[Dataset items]

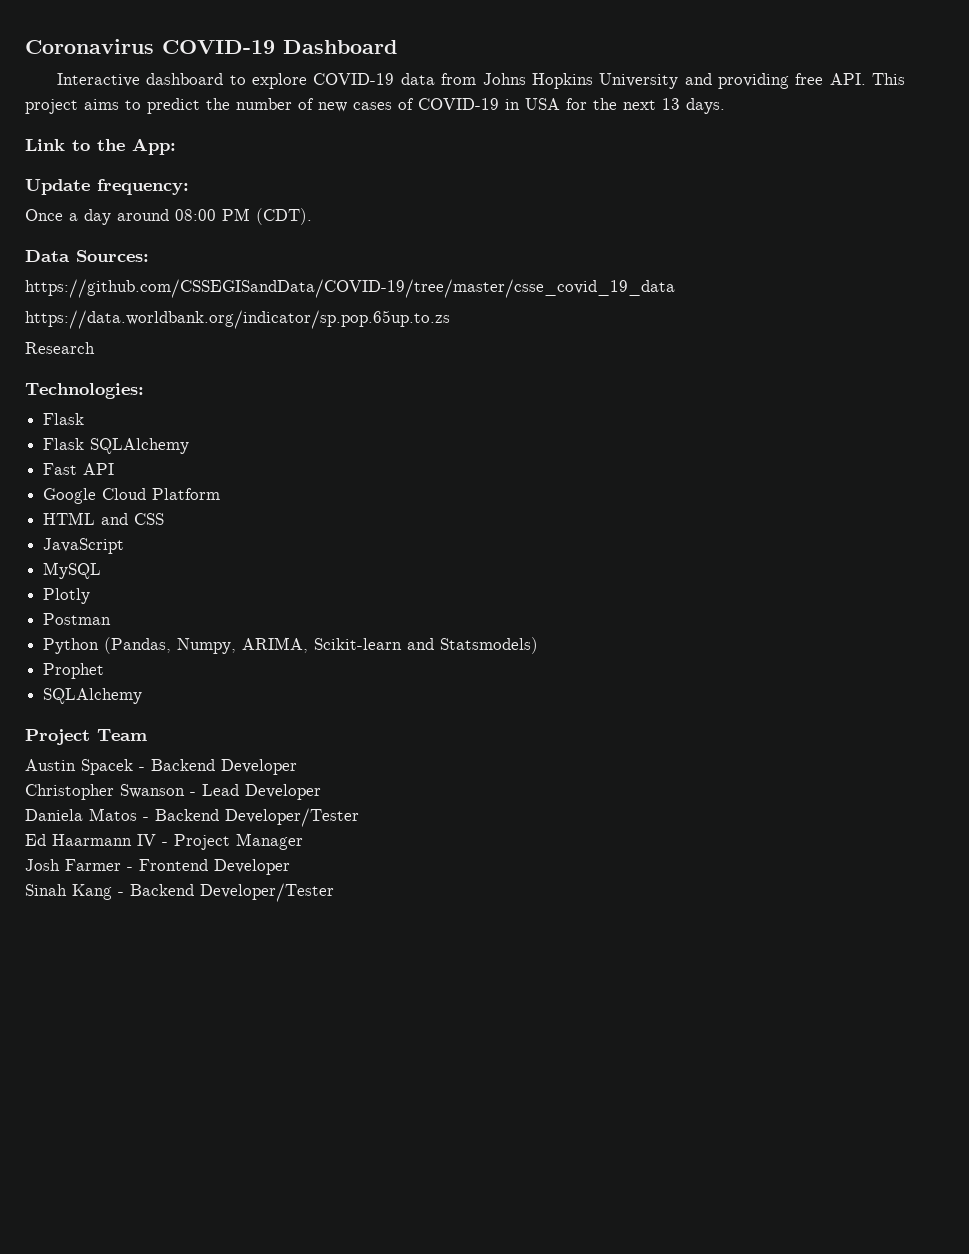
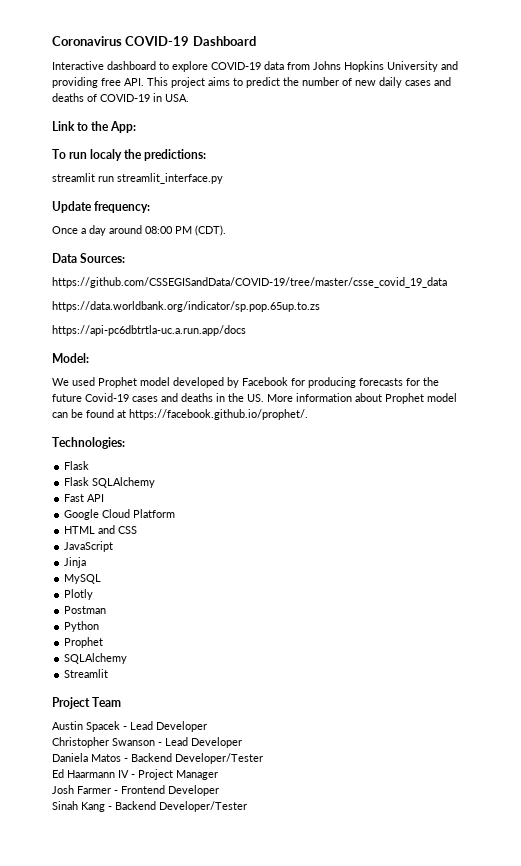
- Interactive dashboard to explore COVID-19 data from Johns Hopkins University and providing free API. This project aims to predict the number of new cases of COVID-19 in USA for the next 13 days.
+ Interactive dashboard to explore COVID-19 data from Johns Hopkins University and providing free API. This project aims to predict the number of new daily cases and deaths of COVID-19 in USA.
  Link to the App:
+ To run localy the predictions:
+ streamlit run streamlit_interface.py
- Research
+ https://api-pc6dbtrtla-uc.a.run.app/docs
+ Model:
+ We used Prophet model developed by Facebook for producing forecasts for the future Covid-19 cases and deaths in the US. More information about Prophet model can be found at https://facebook.github.io/prophet/.
+ Jinja
- Python (Pandas, Numpy, ARIMA, Scikit-learn and Statsmodels)
+ Python
+ Streamlit
- Austin Spacek - Backend Developer
+ Austin Spacek - Lead Developer

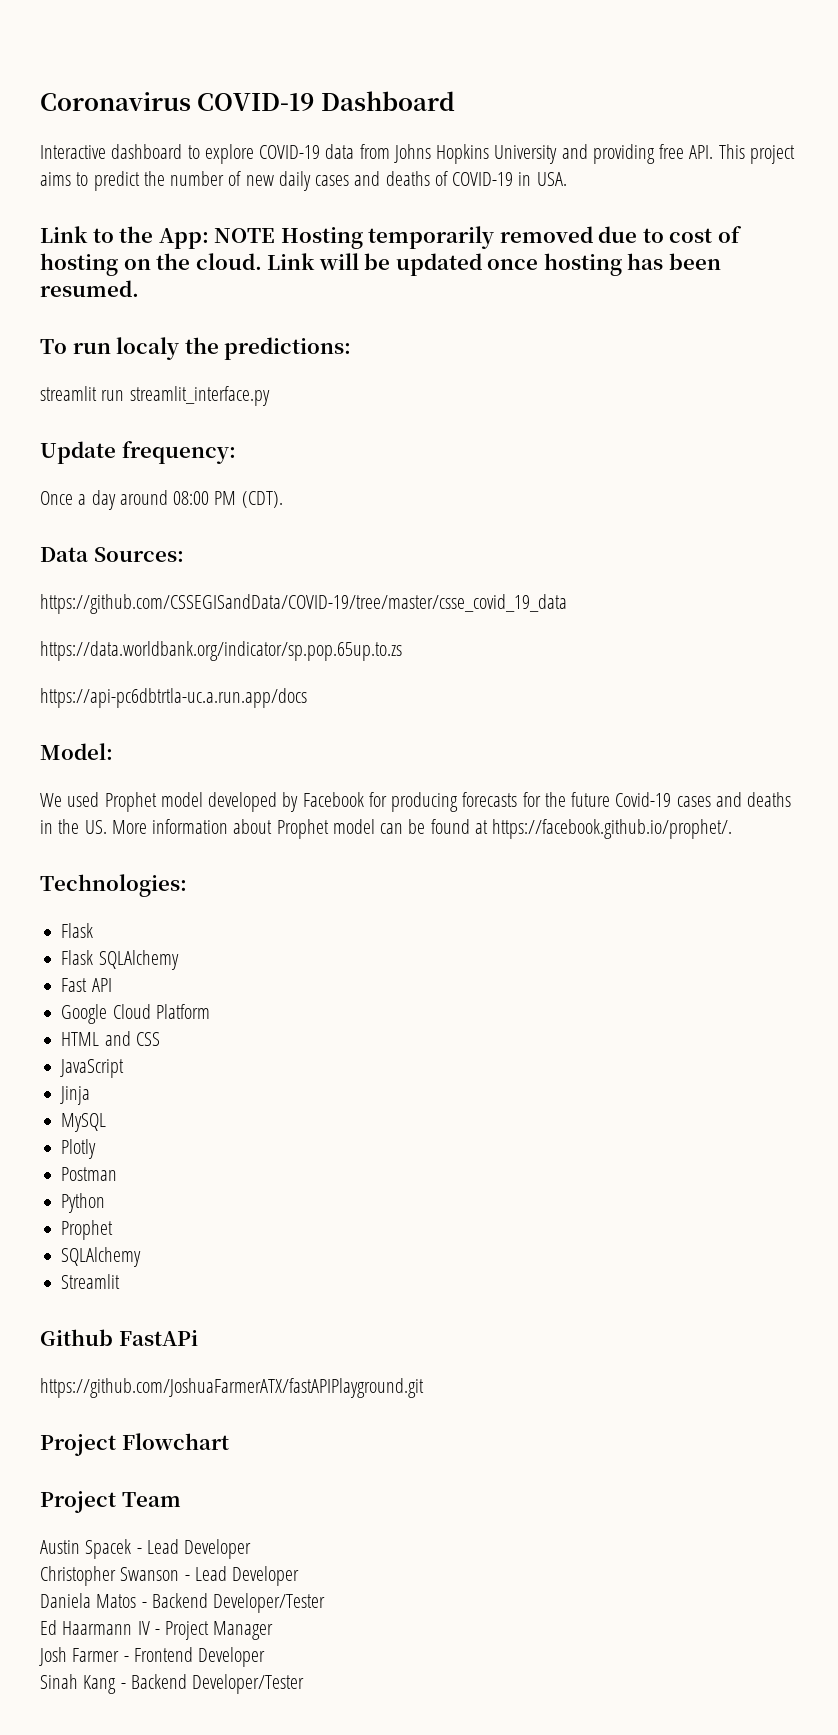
- Link to the App:
+ Link to the App: NOTE Hosting temporarily removed due to cost of hosting on the cloud. Link will be updated once hosting has been resumed.
+ Github FastAPi
+ https://github.com/JoshuaFarmerATX/fastAPIPlayground.git
+ Project Flowchart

• What you have to do: Your answer must be an exact copy of the entries above, with no pictures in it.

• Expected answer:
- Interactive dashboard to explore COVID-19 data from Johns Hopkins University and providing free API. This project aims to predict the number of new cases of COVID-19 in USA for the next 13 days.
+ Interactive dashboard to explore COVID-19 data from Johns Hopkins University and providing free API. This project aims to predict the number of new daily cases and deaths of COVID-19 in USA.
  Link to the App:
+ To run localy the predictions:
+ streamlit run streamlit_interface.py
- Research
+ https://api-pc6dbtrtla-uc.a.run.app/docs
+ Model:
+ We used Prophet model developed by Facebook for producing forecasts for the future Covid-19 cases and deaths in the US. More information about Prophet model can be found at https://facebook.github.io/prophet/.
+ Jinja
- Python (Pandas, Numpy, ARIMA, Scikit-learn and Statsmodels)
+ Python
+ Streamlit
- Austin Spacek - Backend Developer
+ Austin Spacek - Lead Developer

- Link to the App:
+ Link to the App: NOTE Hosting temporarily removed due to cost of hosting on the cloud. Link will be updated once hosting has been resumed.
+ Github FastAPi
+ https://github.com/JoshuaFarmerATX/fastAPIPlayground.git
+ Project Flowchart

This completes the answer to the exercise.